Para a preparação sinaptoneurosomal, os homogeneizadores foram transmitidos sequencialmente através de dois 100 mícrons e um filtro de 5 mícrons. A estimativa de proteína foi realizada utilizando-se reagente de Bradford e as amostras foram diluídas no tampão krebs a uma concentração de dois a três miligramas por proteína mL em um volume final de 50 microliters. A estimulação de terminais sinápticos isolados, seja sinásticos ou sinápticos, foi realizada por um breve aumento de 30 segundos no potássio extracelular a 37 graus.
Para isso, um cloreto de potássio molar foi adicionado às amostras a uma concentração final de 15 mililitros. Os homogeneizados são fragmentos sinápticos não estimulados e despolarizados foram fixados com 2,5% de glutaraldeído, com a adição do volume necessário de solução de estoque de glutaraldeído de 25%. As amostras foram incubadas por dois, três minutos em temperatura ambiente.
Fixativo foi removido por centrifugação a 20.000 G por cinco minutos. As amostras foram então procedendo para permeabilização por resuspensão no tampão krebs contendo 0,1%Triton X-100 e 1 mg por mL de borohidride de sódio por dois a três minutos à temperatura ambiente. O tampão de permeabilização foi removido novamente por centrifugação e a pelota foi superficialmente lavada com tampão Krebs e resuspended em tampão Krebs contendo 1X Alexa Fluor 647 phalloidin, correspondendo a 500 micro unidades de fhalloidina.
A ligação foi permitida por 10 minutos à temperatura ambiente no escuro. O excesso de falooidina foi removido das amostras por centrifugação a 20.000 G por cinco minutos, e as pelotas foram superficialmente lavadas com tampão krebs, e resuspended novamente em tampão Krebs contendo 0,32 sacarose molar para manter a flutuação de sinapstosomos ou sinaptoneuros. Amostras fluorescentes ligadas à faloideina foram distribuídas em uma placa 96 bem preta para leitura fluorométrica em um leitor de placas.
Os comprimentos de onda de excitação e emissão foram fixados em 645 nanômetros e 670 nanômetros, respectivamente. Para cada conjunto de experimentos incluímos diferentes quantidades de Alexa Fluor 647 phalloidin no buffer Krebs contendo 0,32 sacarose molar. Para explicar quaisquer perdas de amostras durante as etapas de lavagem, as amostras foram transferidas do preto para a placa transparente 96.
A captura das amostras foi então examinada em 440 nanômetros. A retenção de faloideína fluorescente é diretamente proporcional à quantidade de filamentos de actina ou níveis de F-actin nas amostras. A linearidade da ligação com a faloideina foi observada na faixa de 50 a 200 proteínas microgramas.

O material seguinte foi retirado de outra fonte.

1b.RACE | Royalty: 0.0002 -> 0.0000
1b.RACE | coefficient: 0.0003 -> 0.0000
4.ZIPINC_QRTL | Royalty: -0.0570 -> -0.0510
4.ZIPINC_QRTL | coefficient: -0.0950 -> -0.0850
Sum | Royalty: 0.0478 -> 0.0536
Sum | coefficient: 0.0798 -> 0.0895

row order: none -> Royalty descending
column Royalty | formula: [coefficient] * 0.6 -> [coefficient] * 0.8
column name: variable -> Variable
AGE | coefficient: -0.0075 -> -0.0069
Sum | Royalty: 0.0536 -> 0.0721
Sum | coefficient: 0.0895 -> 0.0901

Como prova de princípio, também testamos a eficácia de nosso ensaio em modelos de despolimerização F-actin usando interrupção farmacológica de filamentos de actina por Latrunculin A, bem como estimulação da formação de F-actin por estimulação mediada de KCl de terminais sinápticos isolados. A emissão de fluorescência da faloideina ligada pode ser expressa como qualquer unidade de faloideina ligada gerada a partir da curva linear padrão e são relativas às amostras de controle. Para a Figura 4, os níveis de F-actin são expressos como micro unidades de faloideina vinculada.

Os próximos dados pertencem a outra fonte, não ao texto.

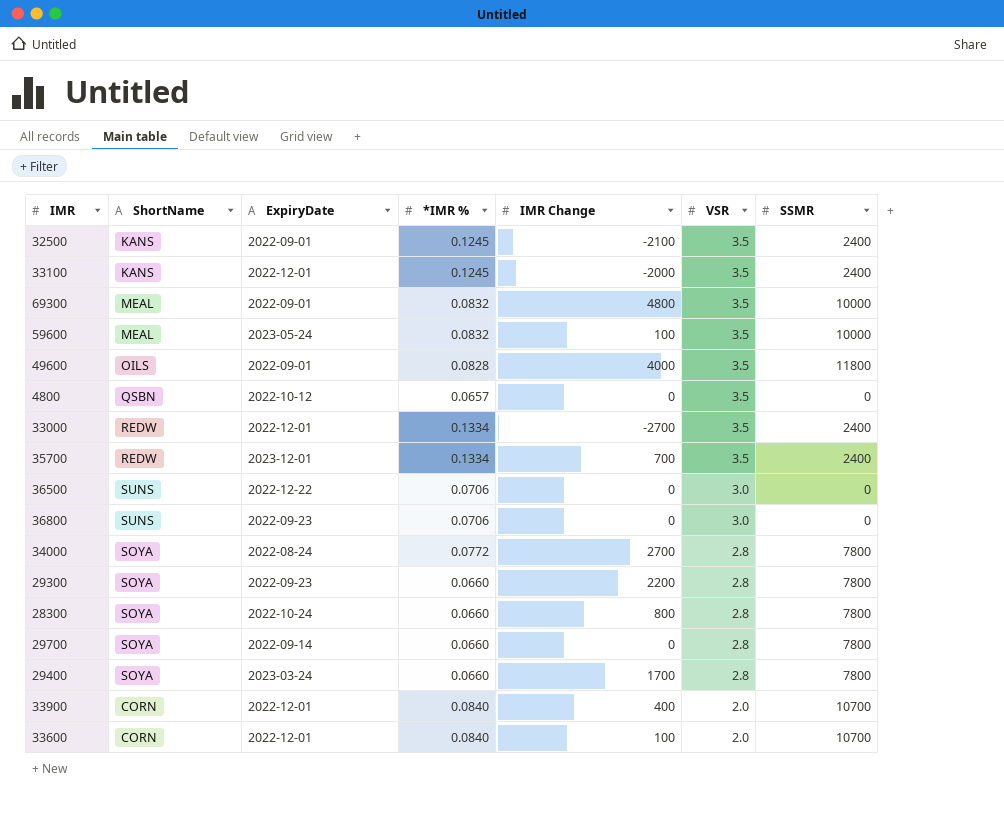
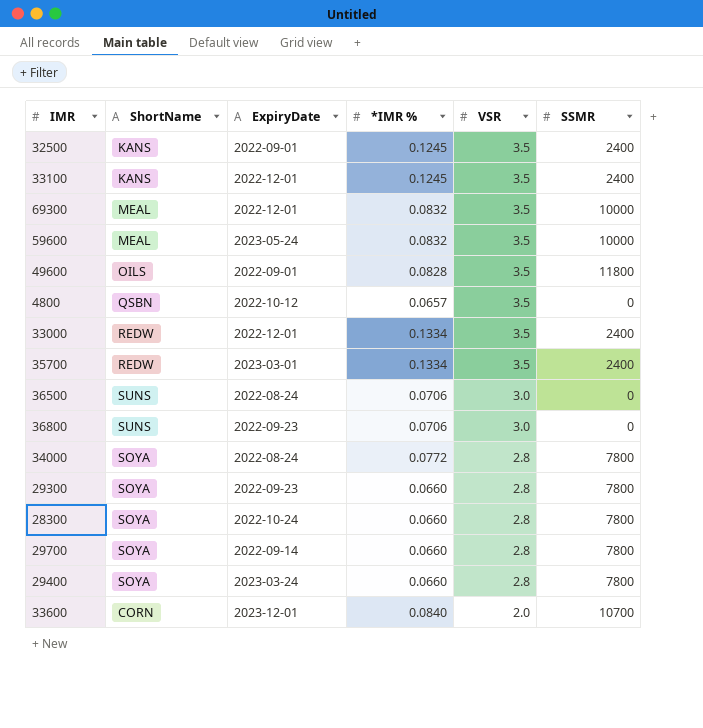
column IMR Change | position: 5 -> none
row 33900: CORN | 2022-12-01 | 0.0840 | 400 | 2.0 | 10700 -> none
69300 | ExpiryDate: 2022-09-01 -> 2022-12-01
35700 | ExpiryDate: 2023-12-01 -> 2023-03-01
36500 | ExpiryDate: 2022-12-22 -> 2022-08-24
33600 | ExpiryDate: 2022-12-01 -> 2023-12-01

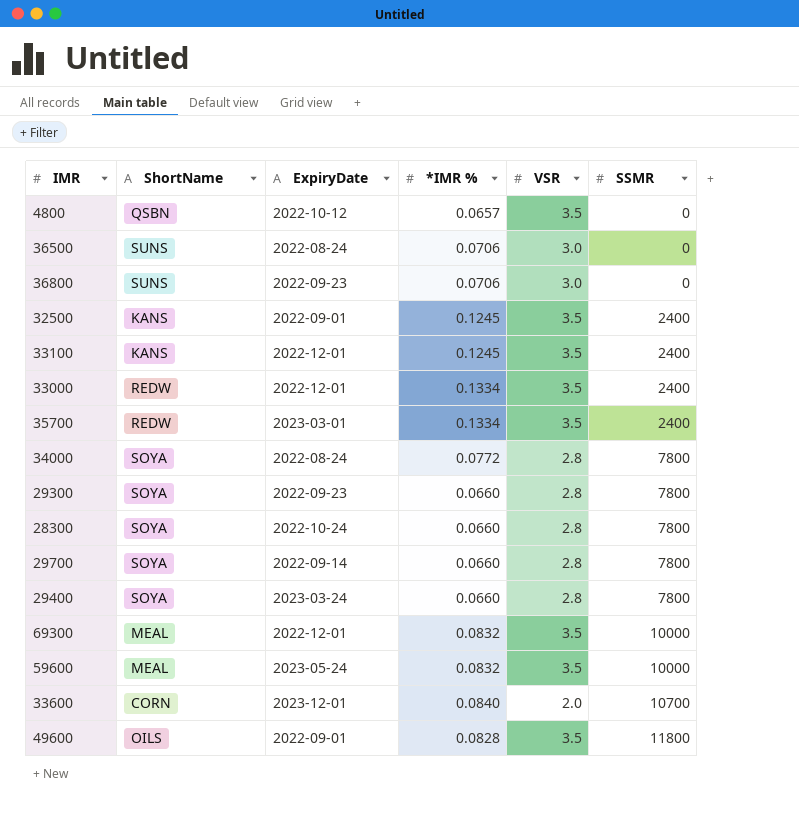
row order: VSR descending -> SSMR ascending

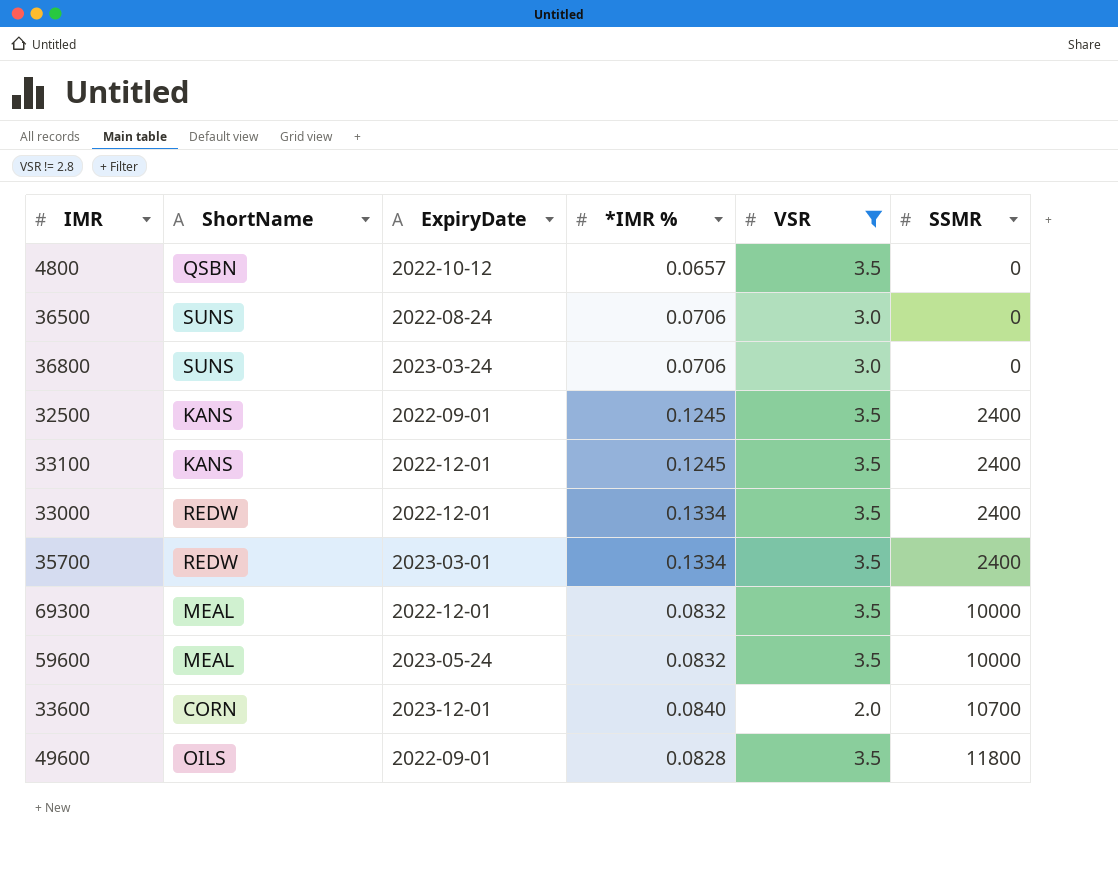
filter: none -> VSR != 2.8
36800 | ExpiryDate: 2022-09-23 -> 2023-03-24

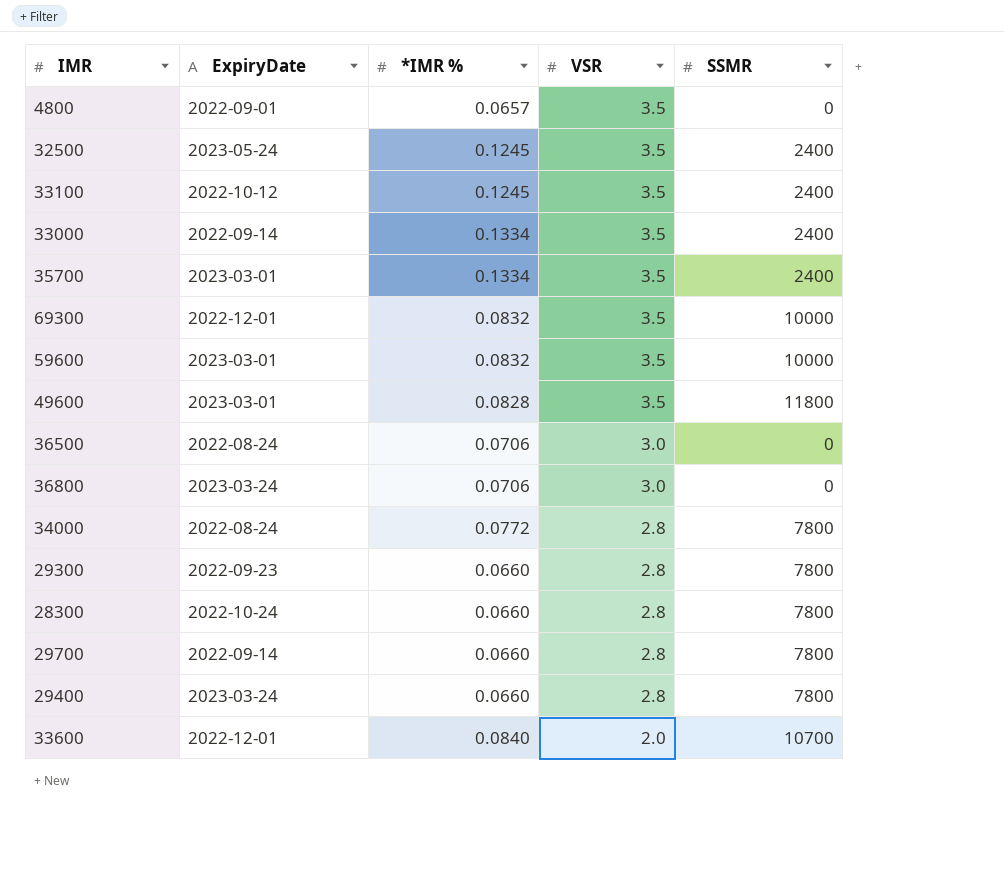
filter: VSR != 2.8 -> none
row order: SSMR ascending -> VSR descending
column ShortName | position: 2 -> none
4800 | ExpiryDate: 2022-10-12 -> 2022-09-01
32500 | ExpiryDate: 2022-09-01 -> 2023-05-24
33100 | ExpiryDate: 2022-12-01 -> 2022-10-12
33000 | ExpiryDate: 2022-12-01 -> 2022-09-14
59600 | ExpiryDate: 2023-05-24 -> 2023-03-01
49600 | ExpiryDate: 2022-09-01 -> 2023-03-01
33600 | ExpiryDate: 2023-12-01 -> 2022-12-01

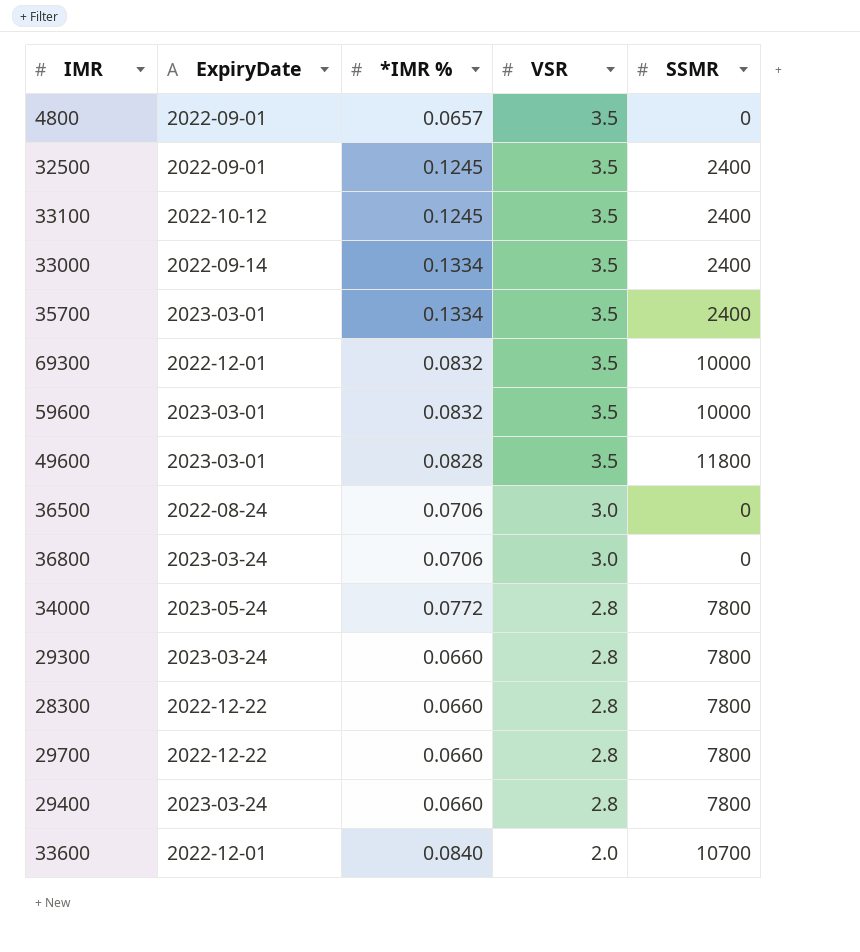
32500 | ExpiryDate: 2023-05-24 -> 2022-09-01
34000 | ExpiryDate: 2022-08-24 -> 2023-05-24
29300 | ExpiryDate: 2022-09-23 -> 2023-03-24
28300 | ExpiryDate: 2022-10-24 -> 2022-12-22
29700 | ExpiryDate: 2022-09-14 -> 2022-12-22

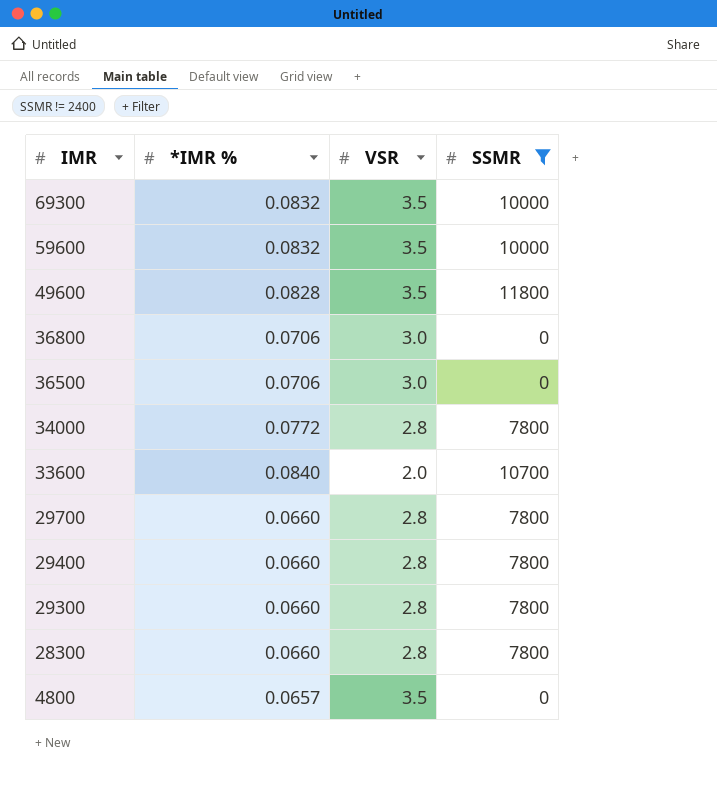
filter: none -> SSMR != 2400
row order: VSR descending -> IMR descending
column ExpiryDate | position: 2 -> none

Por outro lado, para a Figura 5 F-actin níveis nos fragmentos sinápticos despolarizados são expressos em relação ao controle de amostras não despolarizadas. Descrevemos um ensaio robusto, eficiente e de alto rendimento para análise de filamentos de actina, ou F-actin, e suas alterações em estados fisiológicos e fisiofósicos adequados para um formato de placa de 96 poços. O ensaio é muito mais rápido do que os protocolos alternativos existentes e pode servir como uma ferramenta essencial em estudos relacionados à actina, sozinho ou em combinação com os ensaios baseados em imunohistoquímica existentes e manchas ocidentais.